Keep the pictures out, please, and set down every record exactly.

☆ ☆ ☆ ☆ ☆ ☆ ☆

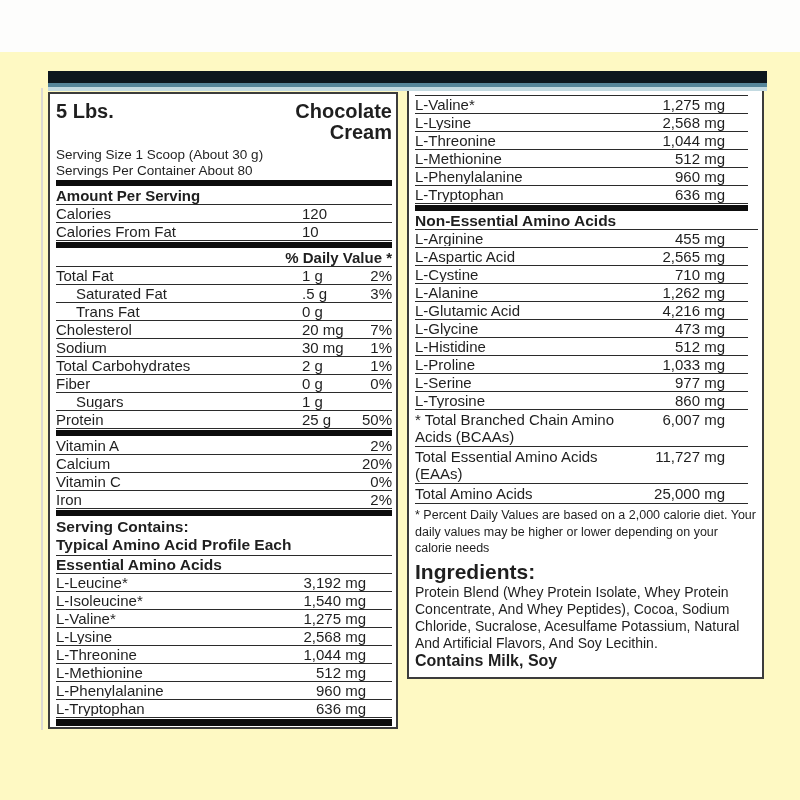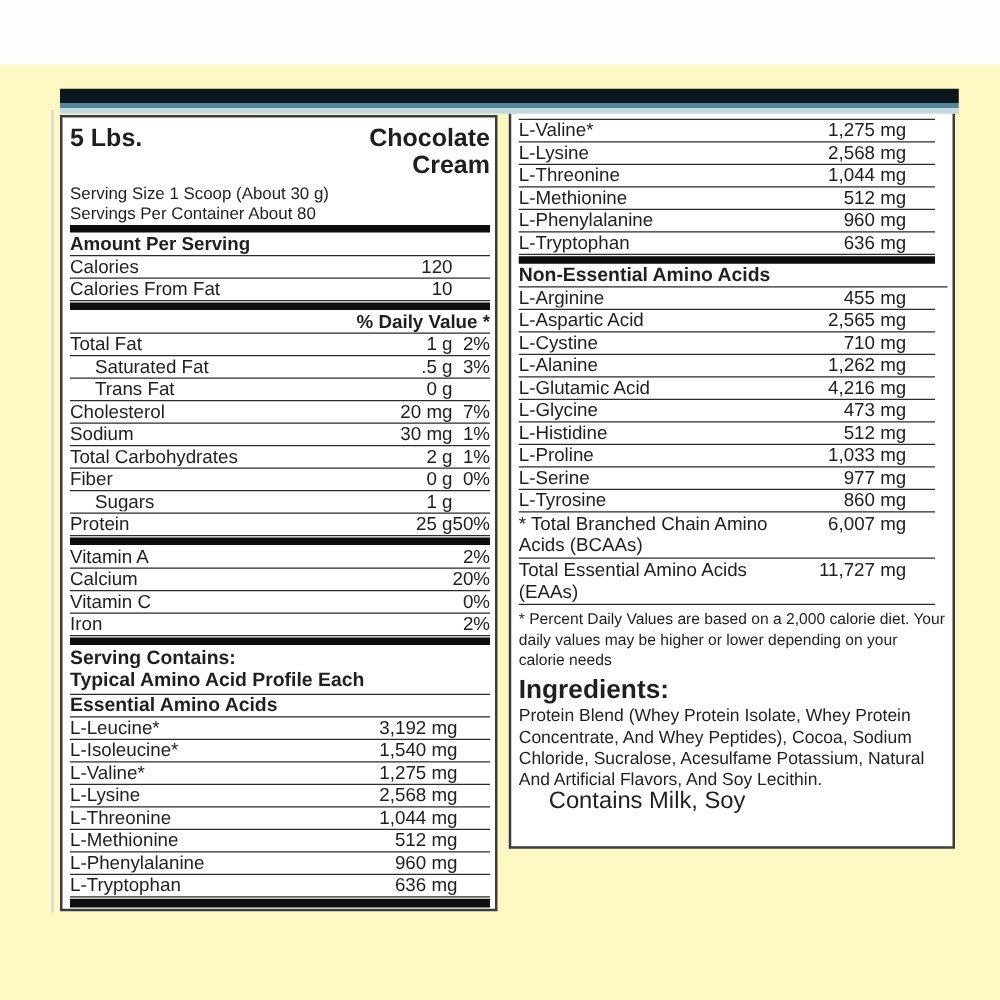"120" .row .amt { text-align: right -> left }
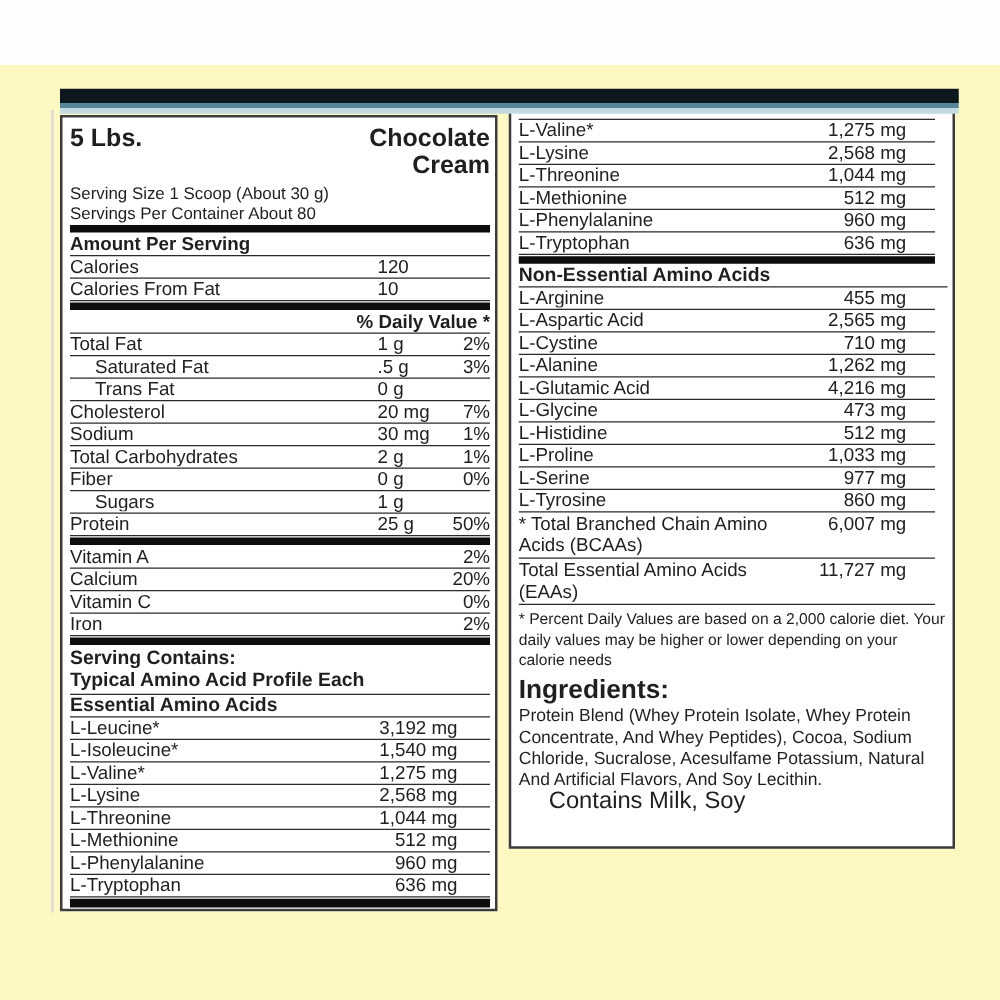"Total Amino Acids" div.total-row { html: none -> <div> <span>Total Amino Acids</span> <span>25,000 mg</span> </div> }
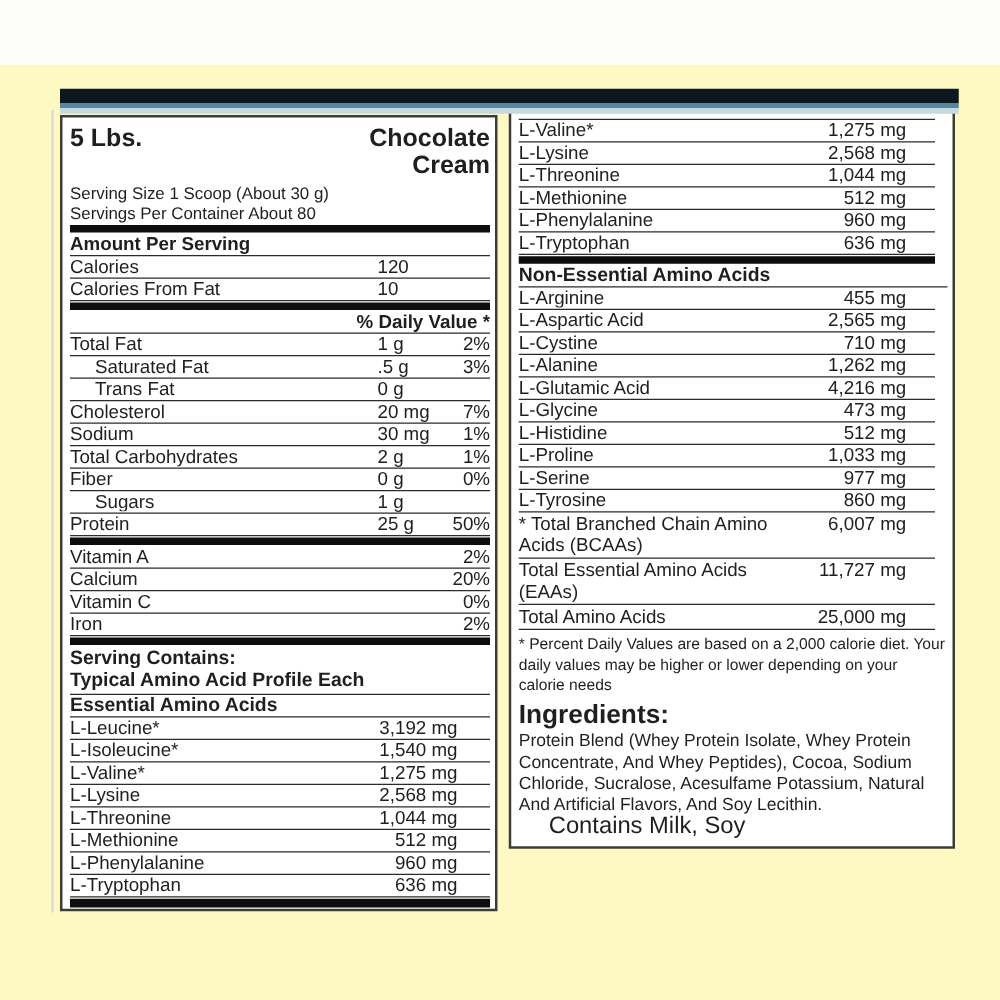"Contains Milk, Soy" .allergen { font-size: 19px -> 16px; font-weight: normal -> bold; margin-left: 24px -> none }
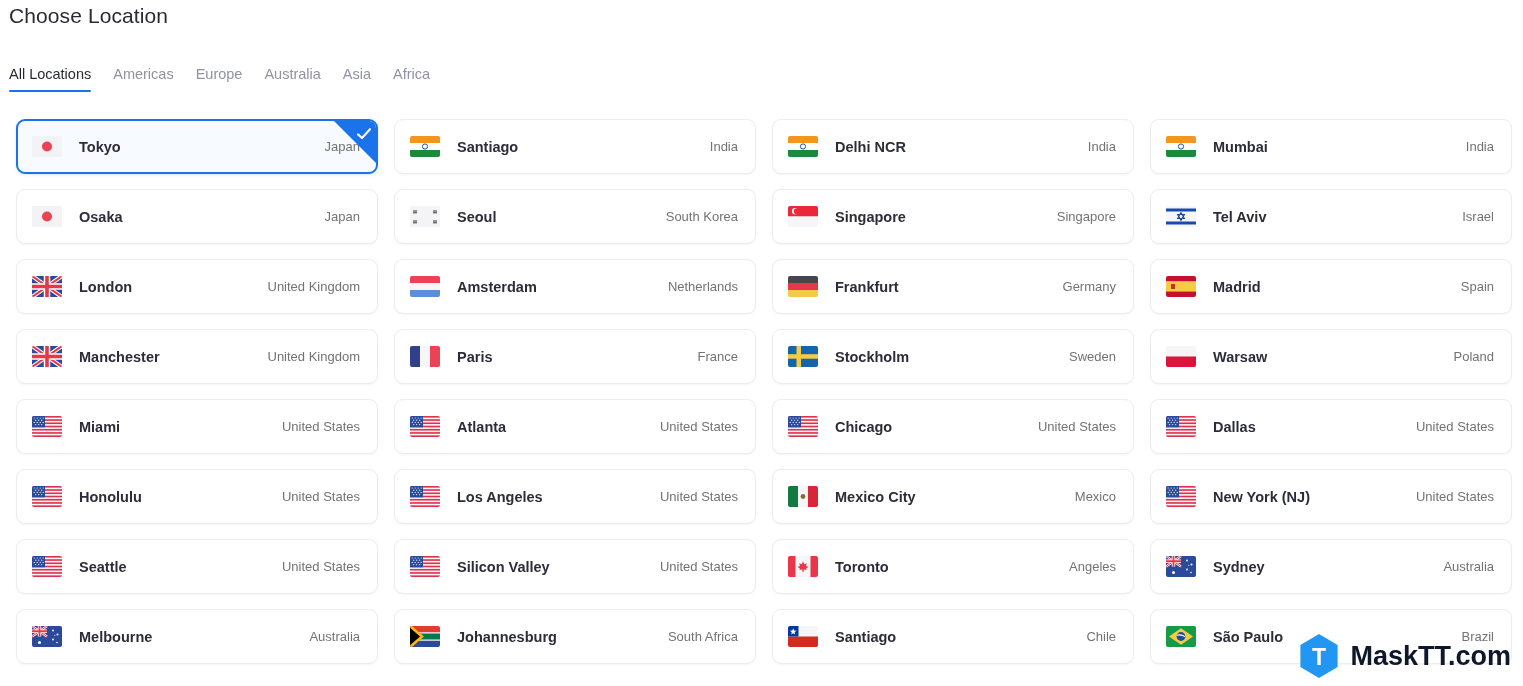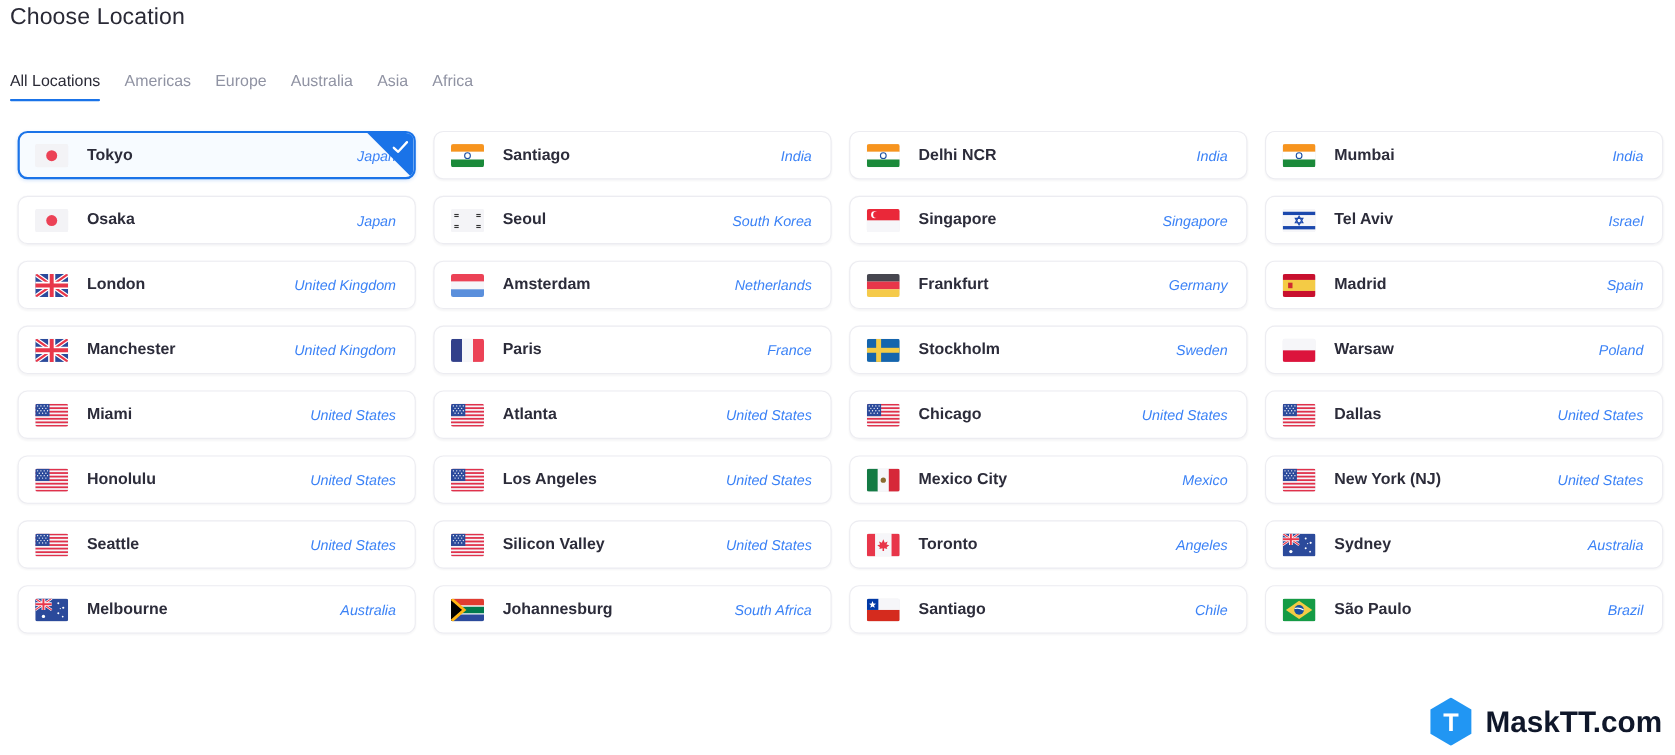"Tokyo" .card { height: 44px -> 55px }
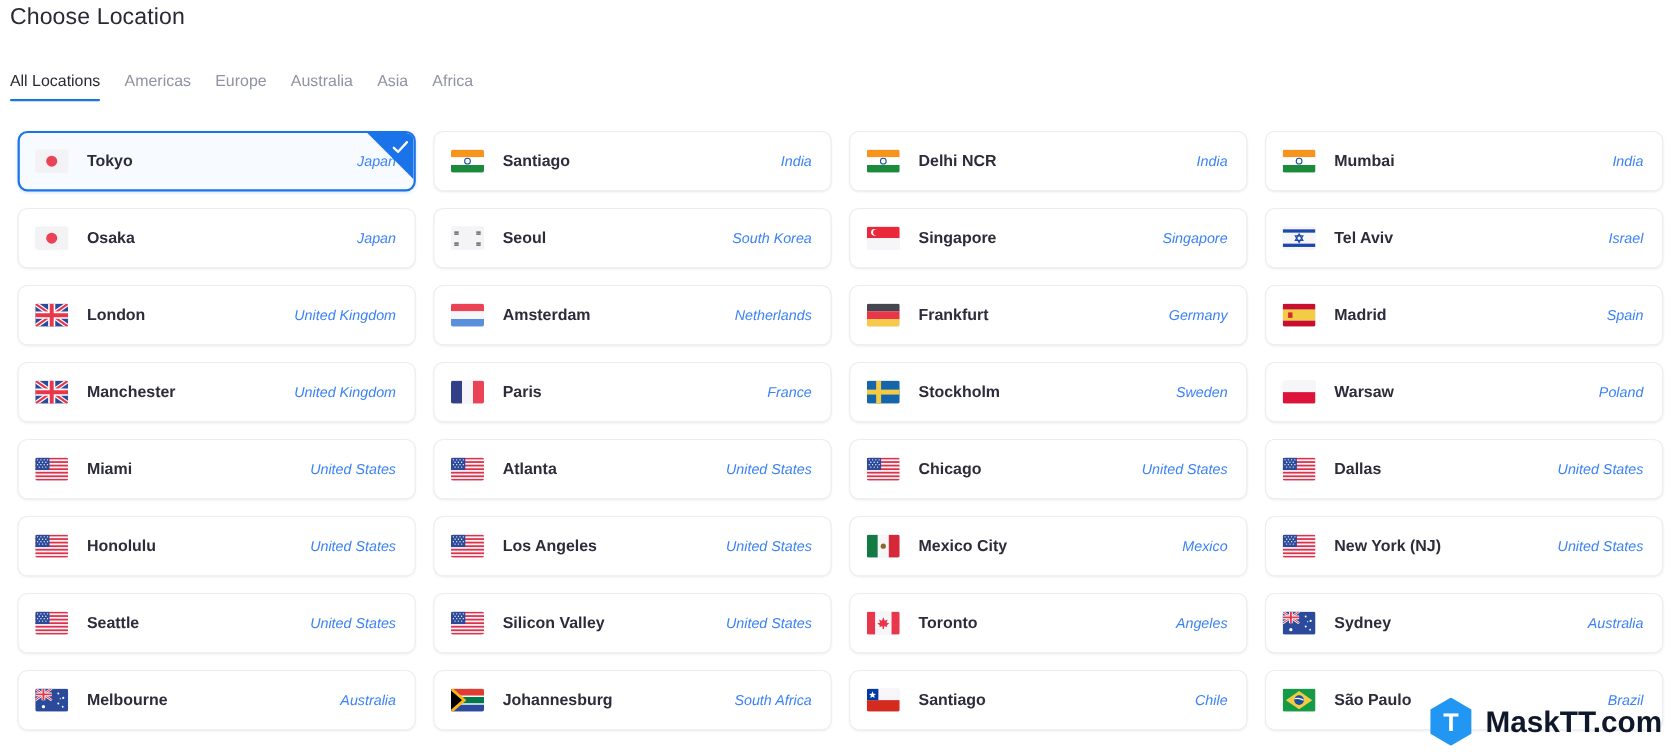"Japan" .country { color: #3b82f6 -> #737373; font-style: italic -> none }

☆ ☆ ☆ ☆ ☆ ☆ ☆

§ Written solution:
"120" .row .amt { text-align: right -> left }
"Total Amino Acids" div.total-row { html: none -> <div> <span>Total Amino Acids</span> <span>25,000 mg</span> </div> }
"Contains Milk, Soy" .allergen { font-size: 19px -> 16px; font-weight: normal -> bold; margin-left: 24px -> none }
"Tokyo" .card { height: 44px -> 55px }
"Japan" .country { color: #3b82f6 -> #737373; font-style: italic -> none }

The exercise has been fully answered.